Web page revision data:

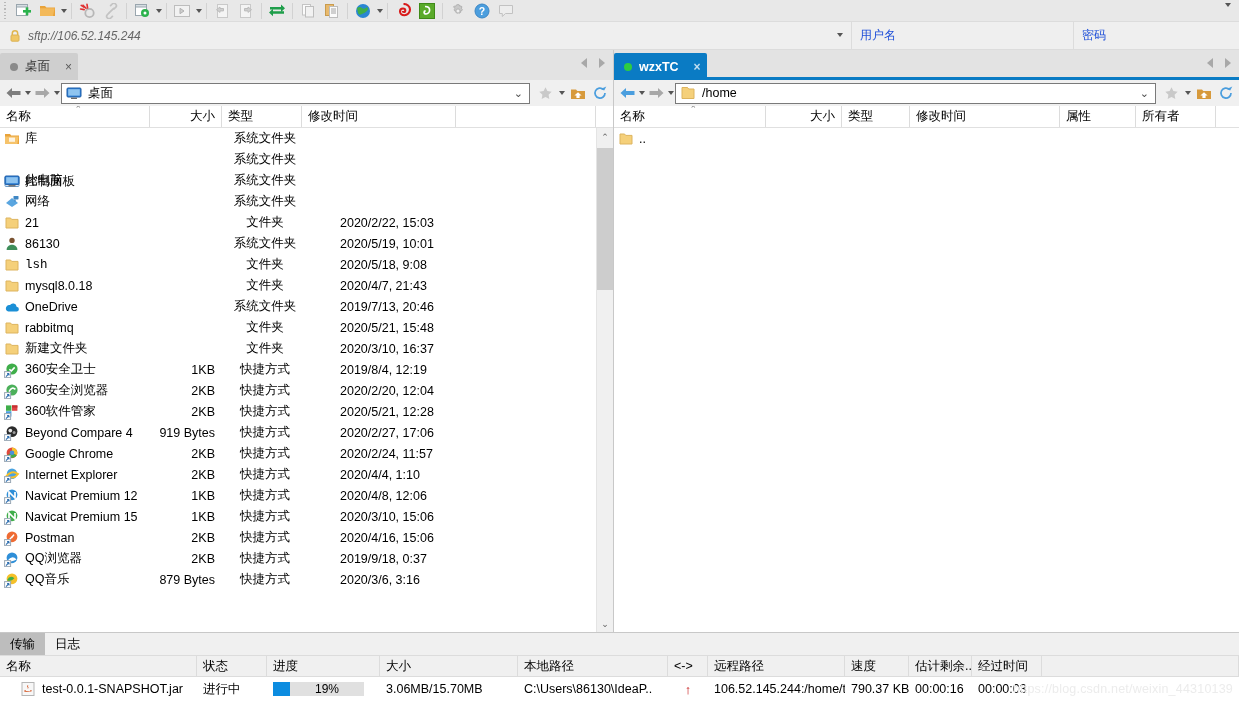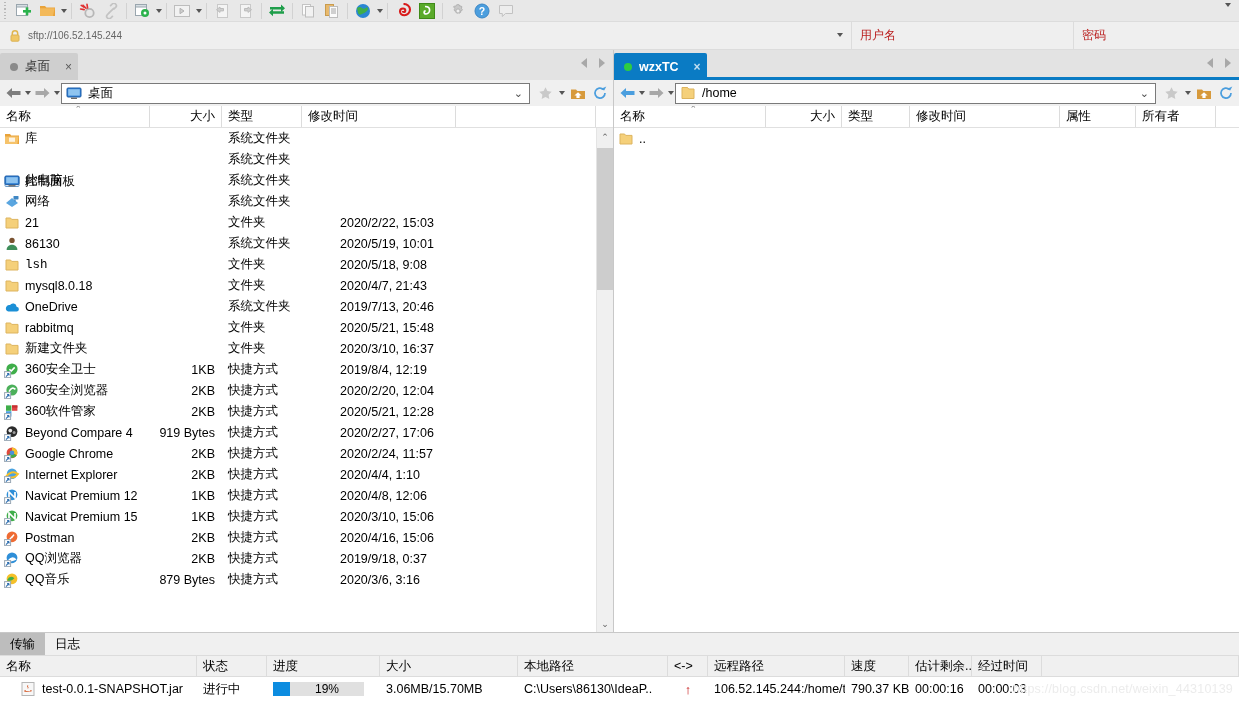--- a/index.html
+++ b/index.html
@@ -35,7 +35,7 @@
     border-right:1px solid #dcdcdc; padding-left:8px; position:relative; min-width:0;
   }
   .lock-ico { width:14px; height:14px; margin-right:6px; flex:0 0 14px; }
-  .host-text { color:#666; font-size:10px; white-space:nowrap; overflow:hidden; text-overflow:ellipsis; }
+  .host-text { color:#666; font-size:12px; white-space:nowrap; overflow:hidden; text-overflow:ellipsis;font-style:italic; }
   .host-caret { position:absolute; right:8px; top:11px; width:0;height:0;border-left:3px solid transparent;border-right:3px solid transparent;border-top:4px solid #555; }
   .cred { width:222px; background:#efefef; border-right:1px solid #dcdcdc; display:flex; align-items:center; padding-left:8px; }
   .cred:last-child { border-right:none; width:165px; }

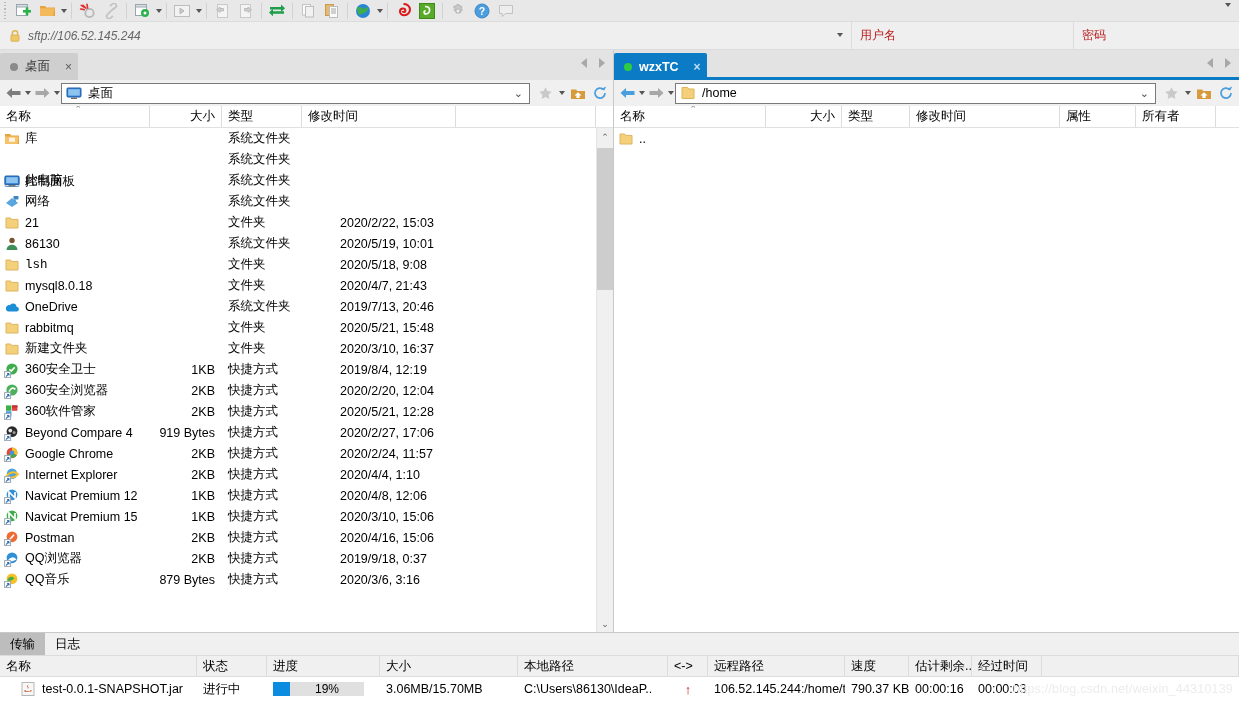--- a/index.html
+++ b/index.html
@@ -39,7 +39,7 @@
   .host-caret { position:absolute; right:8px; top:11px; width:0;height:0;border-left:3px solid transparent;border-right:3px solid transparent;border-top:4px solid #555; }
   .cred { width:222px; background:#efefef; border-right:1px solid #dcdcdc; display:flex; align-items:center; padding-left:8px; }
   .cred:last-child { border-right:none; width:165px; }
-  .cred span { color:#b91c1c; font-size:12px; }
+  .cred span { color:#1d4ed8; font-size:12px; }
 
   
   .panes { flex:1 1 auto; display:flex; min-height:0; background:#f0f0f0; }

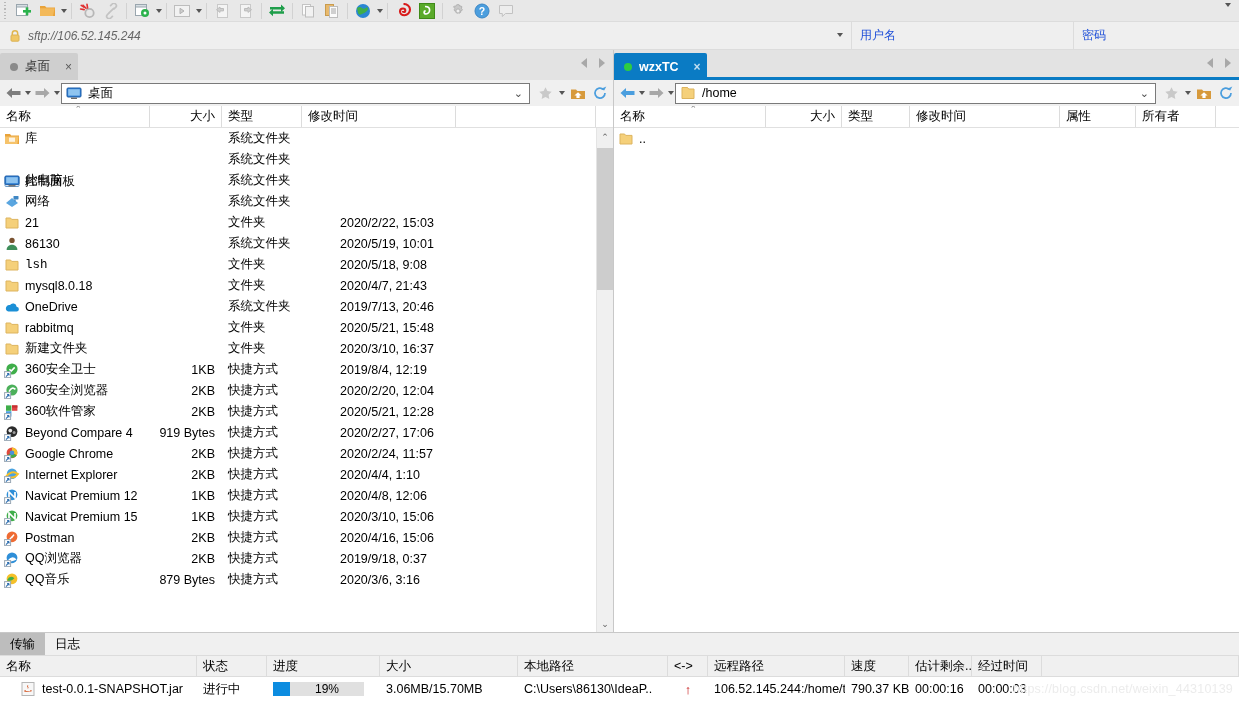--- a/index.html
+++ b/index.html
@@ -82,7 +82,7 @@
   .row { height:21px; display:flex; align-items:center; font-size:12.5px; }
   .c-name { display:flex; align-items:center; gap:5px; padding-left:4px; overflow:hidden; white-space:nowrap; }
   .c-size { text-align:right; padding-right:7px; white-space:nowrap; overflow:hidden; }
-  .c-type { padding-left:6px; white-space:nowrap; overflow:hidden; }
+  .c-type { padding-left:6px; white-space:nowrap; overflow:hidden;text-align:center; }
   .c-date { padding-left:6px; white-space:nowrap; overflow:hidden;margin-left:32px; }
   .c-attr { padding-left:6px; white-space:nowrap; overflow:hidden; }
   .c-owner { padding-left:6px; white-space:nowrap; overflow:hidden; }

▸ WORK INSTRUCTIONS: A verbatim copy of the entries, stripped of pictures, should be produced.

▸ RESPONSE BELOW:
--- a/index.html
+++ b/index.html
@@ -35,7 +35,7 @@
     border-right:1px solid #dcdcdc; padding-left:8px; position:relative; min-width:0;
   }
   .lock-ico { width:14px; height:14px; margin-right:6px; flex:0 0 14px; }
-  .host-text { color:#666; font-size:10px; white-space:nowrap; overflow:hidden; text-overflow:ellipsis; }
+  .host-text { color:#666; font-size:12px; white-space:nowrap; overflow:hidden; text-overflow:ellipsis;font-style:italic; }
   .host-caret { position:absolute; right:8px; top:11px; width:0;height:0;border-left:3px solid transparent;border-right:3px solid transparent;border-top:4px solid #555; }
   .cred { width:222px; background:#efefef; border-right:1px solid #dcdcdc; display:flex; align-items:center; padding-left:8px; }
   .cred:last-child { border-right:none; width:165px; }

--- a/index.html
+++ b/index.html
@@ -39,7 +39,7 @@
   .host-caret { position:absolute; right:8px; top:11px; width:0;height:0;border-left:3px solid transparent;border-right:3px solid transparent;border-top:4px solid #555; }
   .cred { width:222px; background:#efefef; border-right:1px solid #dcdcdc; display:flex; align-items:center; padding-left:8px; }
   .cred:last-child { border-right:none; width:165px; }
-  .cred span { color:#b91c1c; font-size:12px; }
+  .cred span { color:#1d4ed8; font-size:12px; }
 
   
   .panes { flex:1 1 auto; display:flex; min-height:0; background:#f0f0f0; }

--- a/index.html
+++ b/index.html
@@ -82,7 +82,7 @@
   .row { height:21px; display:flex; align-items:center; font-size:12.5px; }
   .c-name { display:flex; align-items:center; gap:5px; padding-left:4px; overflow:hidden; white-space:nowrap; }
   .c-size { text-align:right; padding-right:7px; white-space:nowrap; overflow:hidden; }
-  .c-type { padding-left:6px; white-space:nowrap; overflow:hidden; }
+  .c-type { padding-left:6px; white-space:nowrap; overflow:hidden;text-align:center; }
   .c-date { padding-left:6px; white-space:nowrap; overflow:hidden;margin-left:32px; }
   .c-attr { padding-left:6px; white-space:nowrap; overflow:hidden; }
   .c-owner { padding-left:6px; white-space:nowrap; overflow:hidden; }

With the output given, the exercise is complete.